As of 2008^[update], no experiment was successful in detecting positive shielding results. To quantify the amount of shielding, at the beginning of 20th century Quirino Majorana^[4] suggested an extinction coefficient h that modifies Newton's gravitational force law as follows:

${\displaystyle F={\frac {GMm}{r^{2}}}e^{-h\int \rho (r)dr}}$

The best laboratory measurements have established an upper bound limit for shielding of 4.3×10⁻¹⁵ m²/kg.^[5] The best estimate based on the most accurate gravity anomaly data during the 1997 solar eclipse has provided a new constraint on the shielding parameter 6×10⁻¹⁹ m²/kg.^[6] However, astronomical observations impose much more stringent limits. Based on lunar observations available in 1908, Poincaré^[7] established that h can be no greater than 10⁻¹⁸ m²/kg. Subsequently, this bound has been greatly improved. Eckhardt^[8] showed that lunar ranging data implies an upper bound of 10⁻²² m²/kg, and Williams, et al.,^[9] have improved this to h = (3 ± 5)×10⁻²² m²/kg. Note that the value is smaller than the uncertainty. The consequence of the negative results of those experiments (which are in good agreement with the predictions of general relativity) is, that every theory which contains shielding effects like Le Sage's theory of gravitation, must reduce those effects to an undetectable level. For a review of the current experimental limits on possible gravitational shielding, see the survey article by Bertolami, et al.^[2] Also, for a discussion of recent observations during solar eclipses, see the paper by Unnikrishnan et al.^[10]
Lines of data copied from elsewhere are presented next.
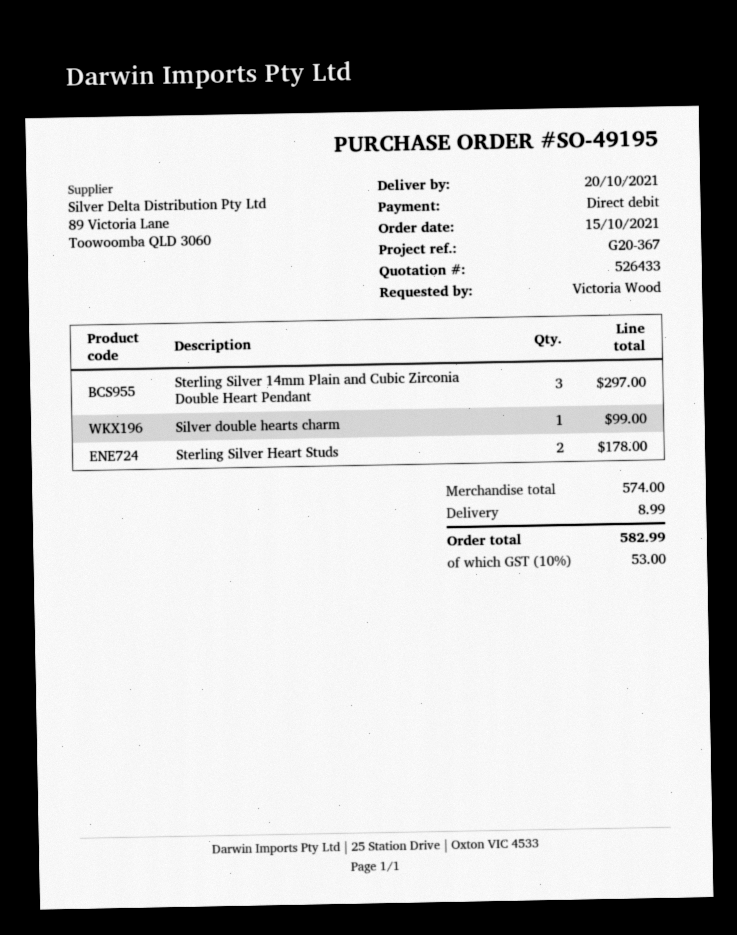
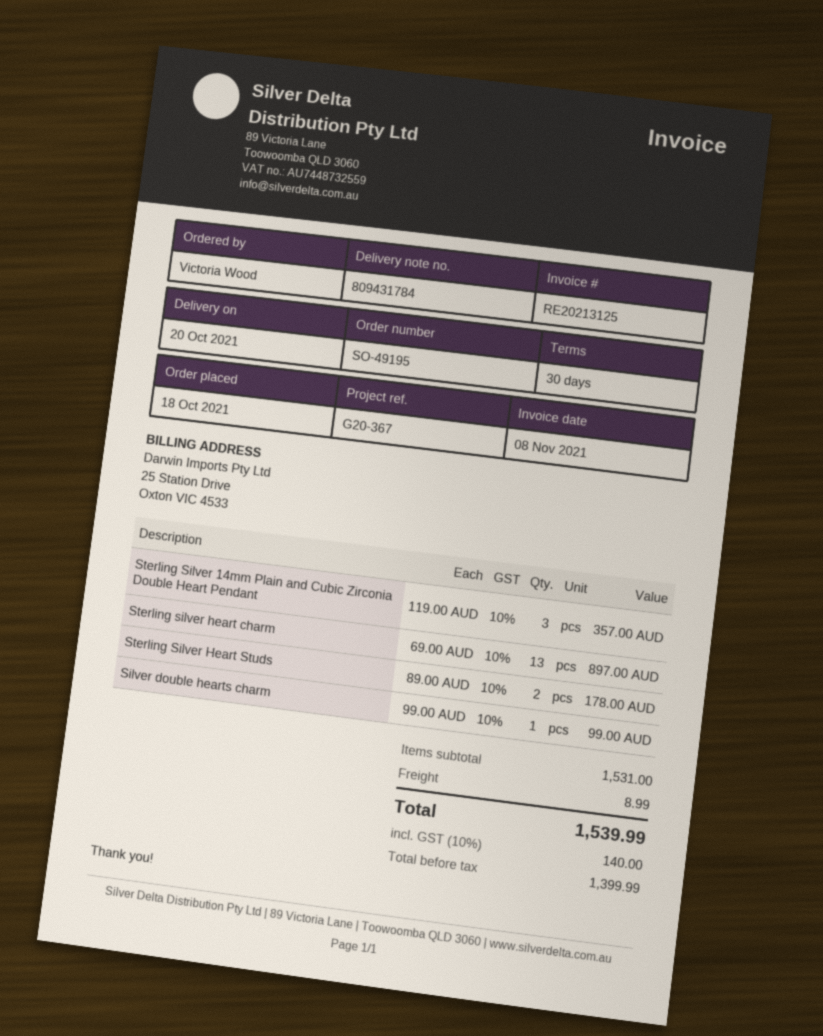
order date: 2021-10-15 -> 2021-10-18
Sterling Silver 14mm Plain and Cubic Zirconia Double Heart Pendant: 3 for 297.00 -> 3 for 357.00
Sterling silver heart charm: none -> 13 for 897.00
subtotal: 574.00 -> 1531.00
tax: 10% = 53.00 -> 10% = 140.00
total: 582.99 -> 1539.99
Majorana's experiments and Russell's criticism

Some shielding experiments were conducted in the early 20th century by Quirino Majorana.^[4][11] Majorana claimed to have measured positive shielding effects. Henry Norris Russell's analysis of the tidal forces showed that Majorana's positive results had nothing to do with gravitational shielding.^[12] To bring Majorana's experiments in accordance with the equivalence principle of General Relativity he proposed a model, in which the mass of a body is diminished by the proximity of another body, but he denied any connection between gravitational shielding and his proposal of mass variation. For another explanation of Majorana's experiments, see Coïsson et al.^[13] But Majorana's results could not be confirmed up to this day (see the section above) and Russell's mass variation theory, although meant as a modification of general relativity, is inconsistent with standard physics as well.

Minority views

The consensus view of the scientific community is that gravitational shielding does not exist, but there have been occasional investigations into this topic, such as the 1999 NASA-funded paper which reported negative results.^[14][15][16] Eugene Podkletnov claimed in two papers, one of which he later withdrew, that objects held above a magnetically-levitated, superconducting, rotating disc underwent a reduction of between 0.5 and 2% in weight.^[17] Theoreticians have attempted to reconcile Podkletnov's claims with quantum gravity theory.^[18][19] In 2006, a research group funded by ESA claimed to have created a similar device that demonstrated positive results for the production of gravitomagnetism, although it produced only 0.0001 g.^[20]

Electrets

In his 1976 paper, Electromagnetism and Gravitation, physicist Edward Teller discussed experimentation with electrets, or materials with a permanent electric dipole moment, near its transition point to discover the transition between dipole states.^[21] On July 9, 1997, William Rhodes, an inventor, made a posting on Usenet concerning a discovery of an antigravity effect related to electrets.^[22] Also, Dr. Martin Tajmar, a physicist and professor for Space Systems at the Dresden University of Technology has written a paper on propellantless propulsion and makes numerous references to electrets.^[23] A patent for a gravitational attenuating material that utilizes an organic based material was made by inventor Ronald J. Kita.^[24][25][26]

See also

• Breakthrough Propulsion Physics Program
• Anti-gravity
• Artificial gravity
• Eugene Podkletnov
• Ning Li
• Electromagnetic shielding

References

1. Unnikrishnan, C.S. (1996). "Does a superconductor shield gravity?". Physica C: Superconductivity. 266 (1–2). Elsevier BV: 133–137. Bibcode:1996PhyC..266..133U. doi:10.1016/0921-4534(96)00340-1.
2. Bertolami, Orfeu; Páramos, Jorge; Turyshev, Slava G. (2008). "General Theory of Relativity: Will It Survive the Next Decade?". Lasers, Clocks and Drag-Free Control. Astrophysics and Space Science Library. Vol. 349. pp. 27–74. doi:10.1007/978-3-540-34377-6_2. ISBN 978-3-540-34376-9. S2CID 12079261.
3. Giblin, James (2000). The Century that was: Reflections on the Last One Hundred Years. Simon and Schuster. p. 8. ISBN 978-0-689-82281-0. I sent my travelers to the moon with gunpowder, something one sees every day. Where is Monsieur Wells' 'Cavorite'? Let him show it to me!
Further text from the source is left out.